More by accident than design, there’s a lot of legal news to report in the links below, a trend I expect to continue throughout 2017.

The law has always been a dicey business for poor people, people of color, immigrants, and a host of other marginalized groups. Bias within the legal system often seems more by design than accident, with a huge dollop of human idiosyncracy thrown in for good measure.

In the spirit of learning how weird it can all get, I’d point you to one of my favorite podcasts, More Perfect, a terrific mini-series from the creators of Radiolab about the Supreme Court.

Every episode is great, but for our purposes, I recommend “Object Anyway” a lively segment on the life and trial of Louisville, KY’s James Batson, a “fast-money,” breaking-and-entering type of guy, who became Supreme Court famous when the white prosecutor, in front of a white judge, eliminated all the black jurors from his jury pool, including one who had been sympathetic to his case.

Batson ended up getting twenty years.

This was thirty years ago. “At the time I had been doing some burglaries,” Batson admitted, but the one he was arrested for—breaking into a home to steal a purse—he says he didn’t do.

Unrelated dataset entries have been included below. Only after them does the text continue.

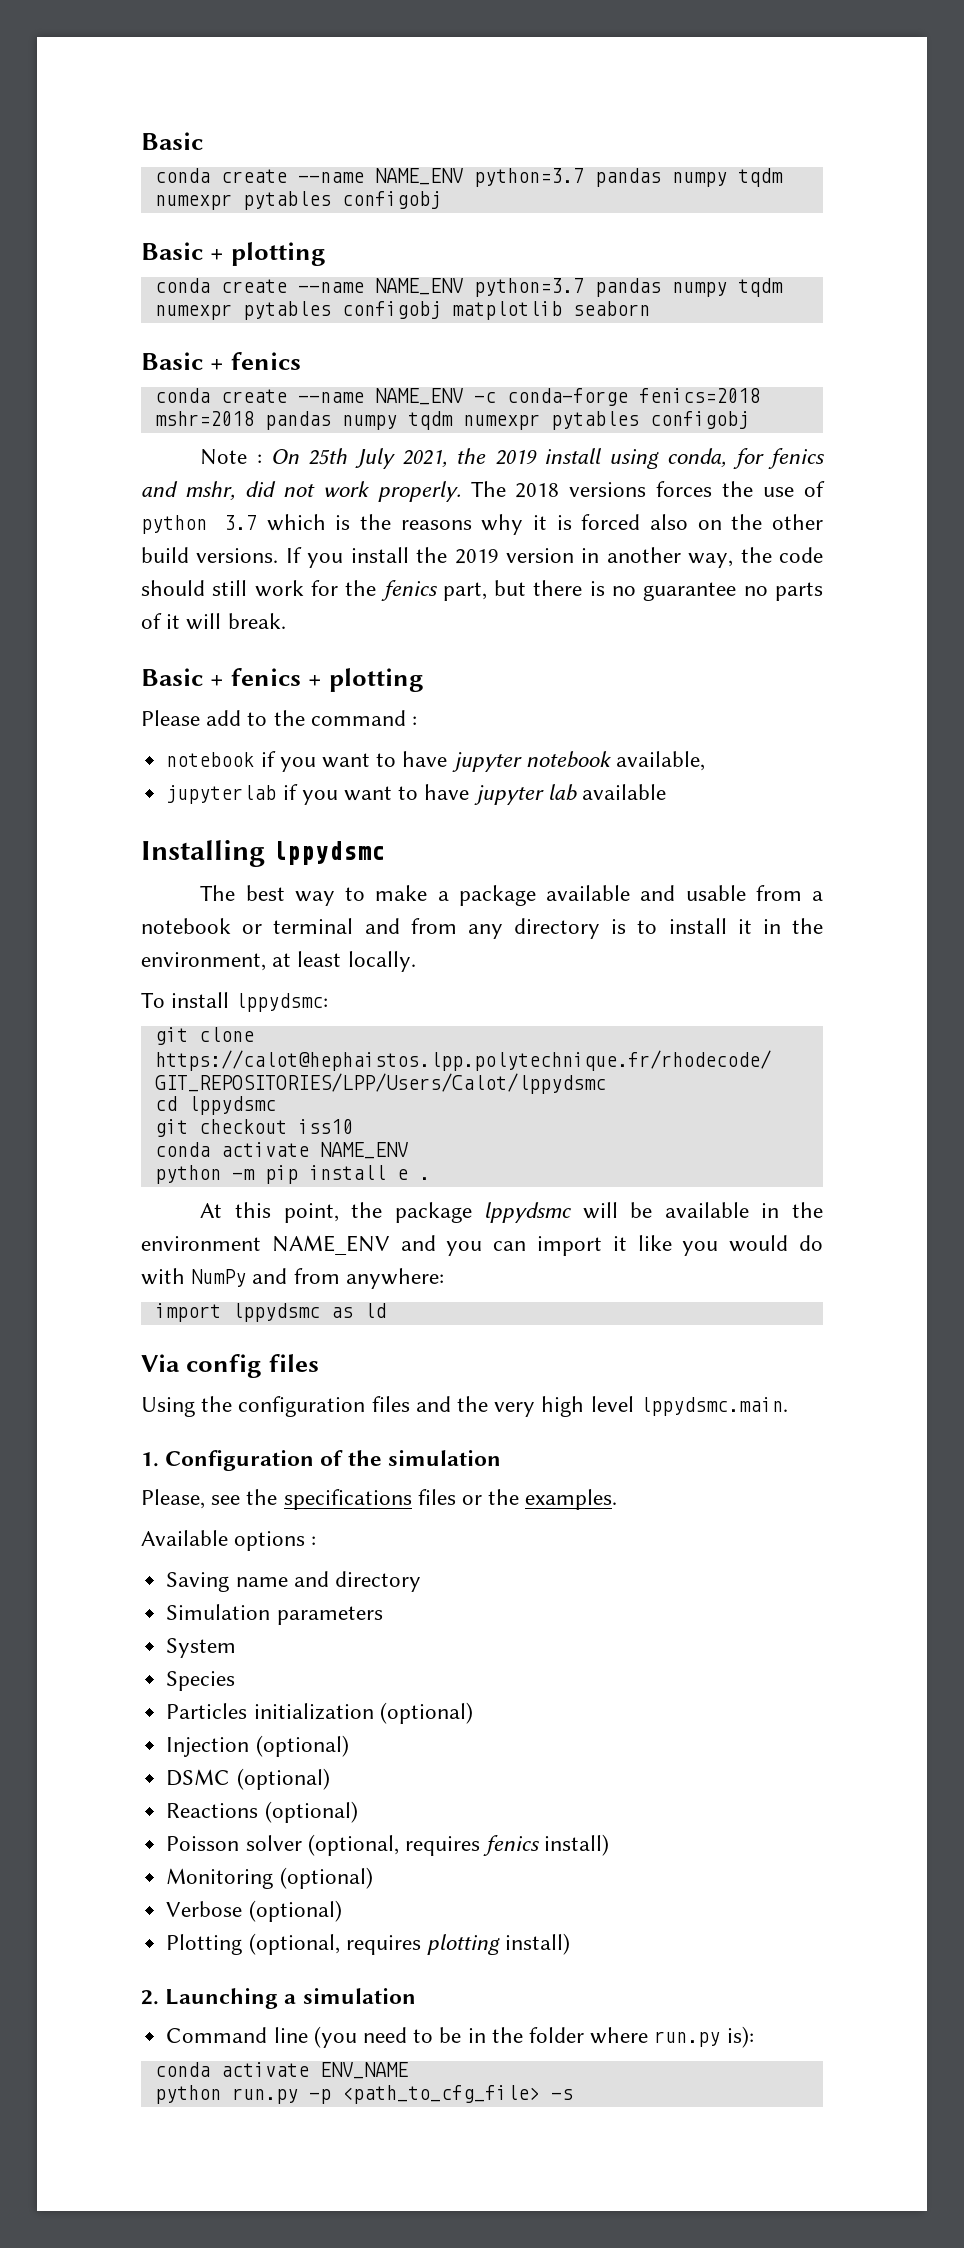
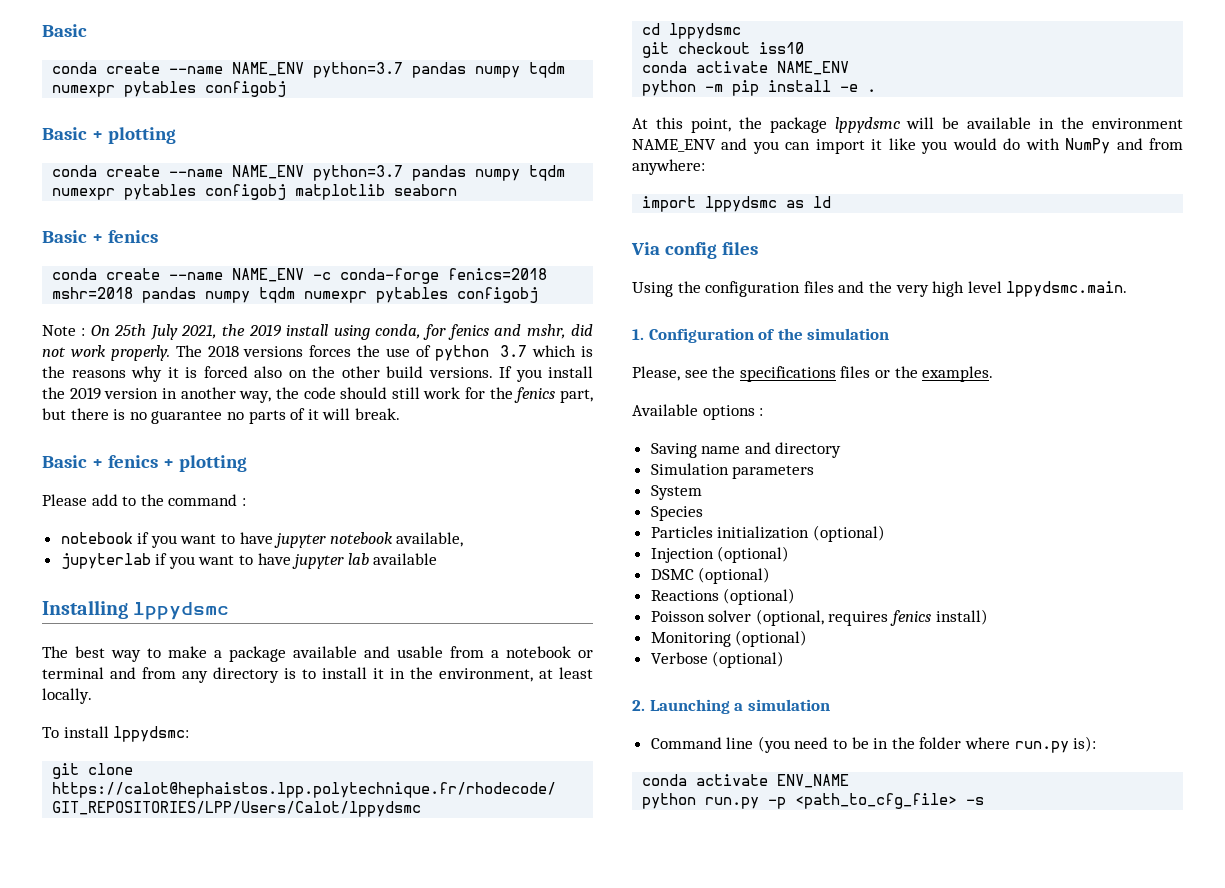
[396,1169,408,1180] e -> [840,84,859,92] -e
[166,1933,571,1955] // Plotting (optional, requires plotting install) -> (785, 659) none

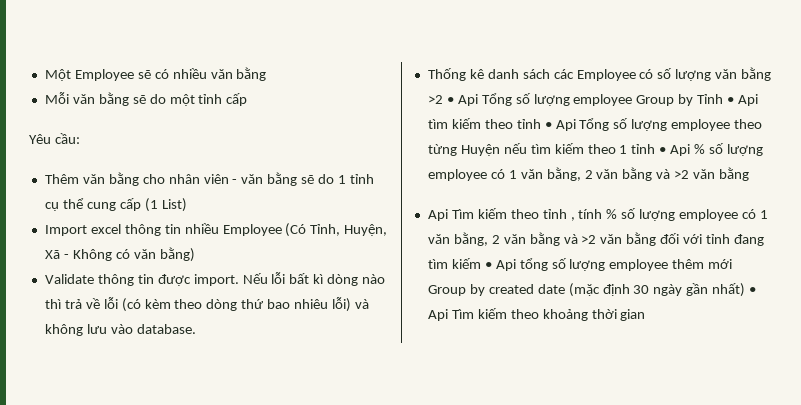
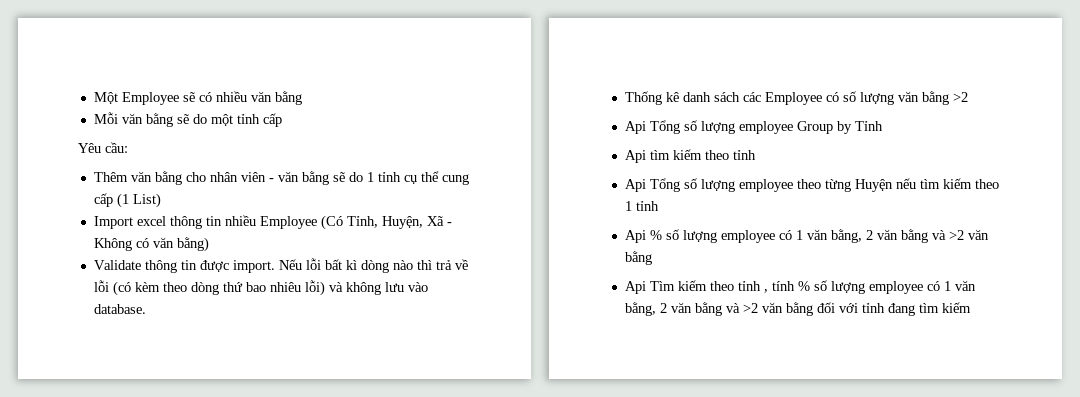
[446,97,454,104] • -> (968, 97) //
[727,97,735,104] • -> (883, 126) //
[544,122,552,129] • -> (756, 155) //
[659,147,667,154] • -> (659, 206) //
[484,258,733,271] [427,283,757,297] [427,308,646,321] • Api tổng số lượng employee thêm mới Group by created date (mặc định 30 ngày gần nhất) • Api Tìm kiếm theo khoảng thời gian -> (971, 307) none

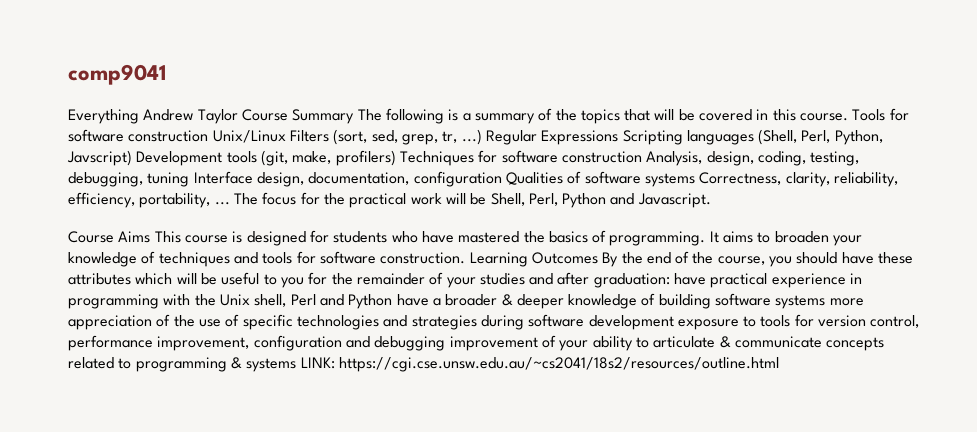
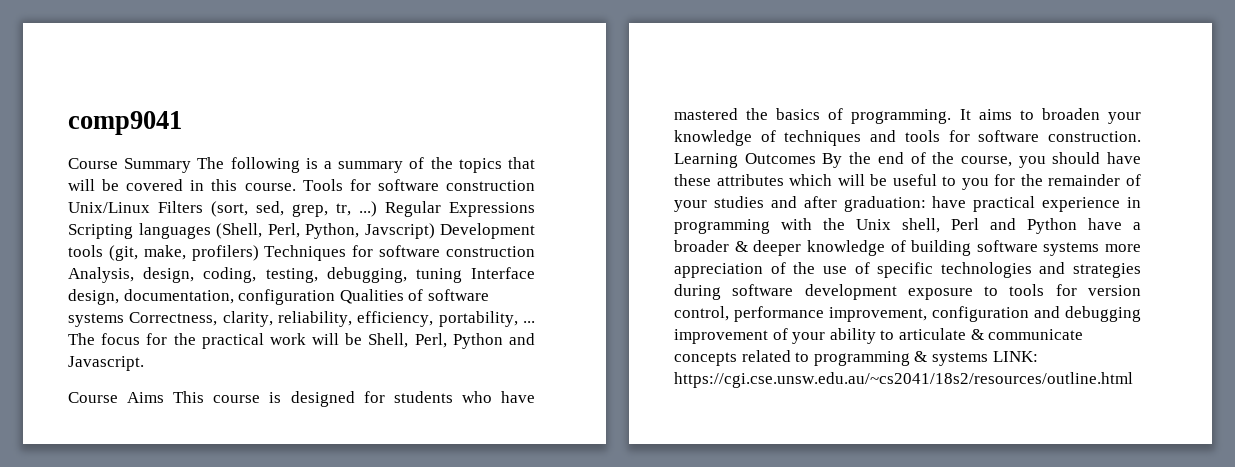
[68,109,238,124] Everything Andrew Taylor -> (182, 123) none

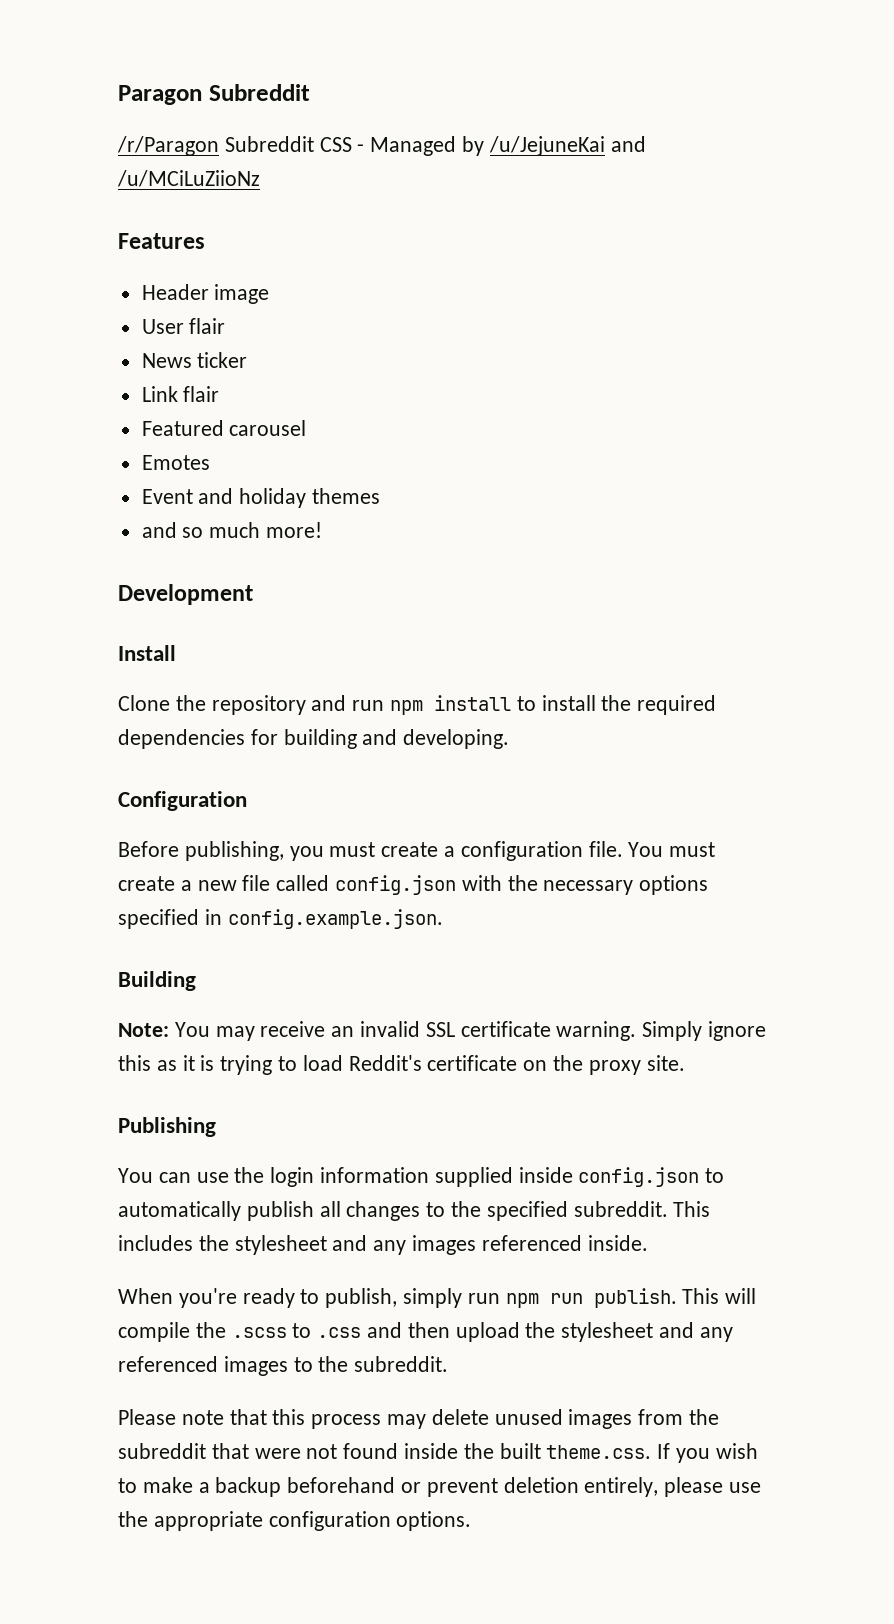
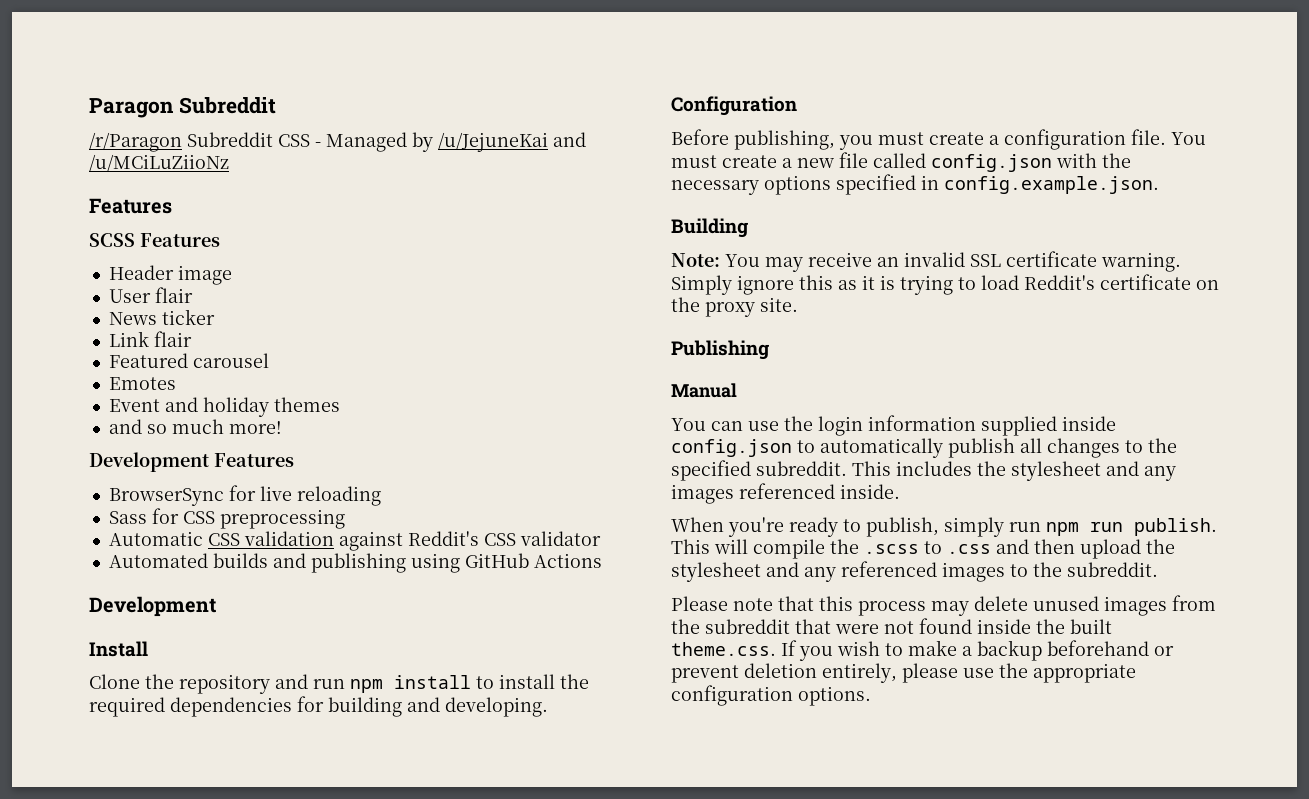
(205, 241) none -> [89,233,220,247] // SCSS Features
(323, 530) none -> [89,452,294,472] [108,485,381,506] [108,508,345,529] [108,531,601,551] [108,553,602,573] // Development Features // BrowserSync for live reloading // Sass for CSS preprocessing // Automatic CSS validation against Reddit's CSS validator // Automated builds and publishing using GitHub Actions
(216, 1127) none -> [671,383,737,398] // Manual

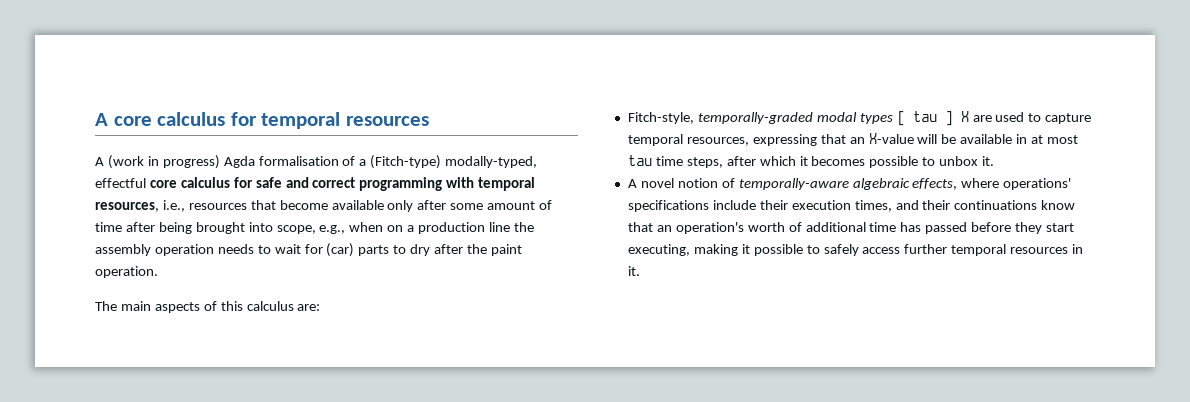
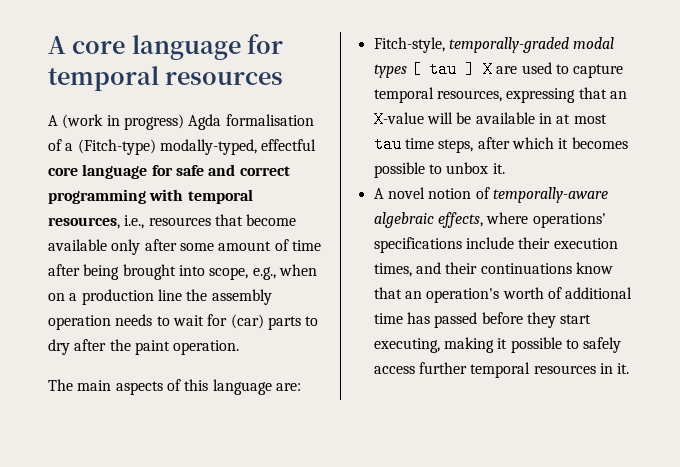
[157,112,226,126] calculus -> [131,35,241,60] language
[180,177,230,188] calculus -> [82,164,148,179] language
[246,301,294,311] calculus -> [212,379,272,395] language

So, he appealed the verdict, specifically addressing the all-white jury maneuver. The argument, which made it all the way to the Supreme Court, challenged the practice of using “peremptory strikes,” which allow lawyers to remove jurors from service without reason. The problem, his ragtag legal team discovered, was that prosecutors were doing it all over the country to racially stack juries.

Batson won. The Supreme Court ruled in Batson v. Kentucky, that a prosecutor’s use of peremptory challenge in a criminal case may not be used to exclude jurors based only on their race. But that victory, known as the Batson Rule, has inspired an entirely new body of race-based pre-trial “best practices,” that seems to have only made the situation worse.

James Batson, interviewed extensively in the podcast, is amiable and entertaining – until you realize, of course, how serious the problems with biased juries were and continue to be. The podcast reveals the messy human reality that lies at the heart of any system.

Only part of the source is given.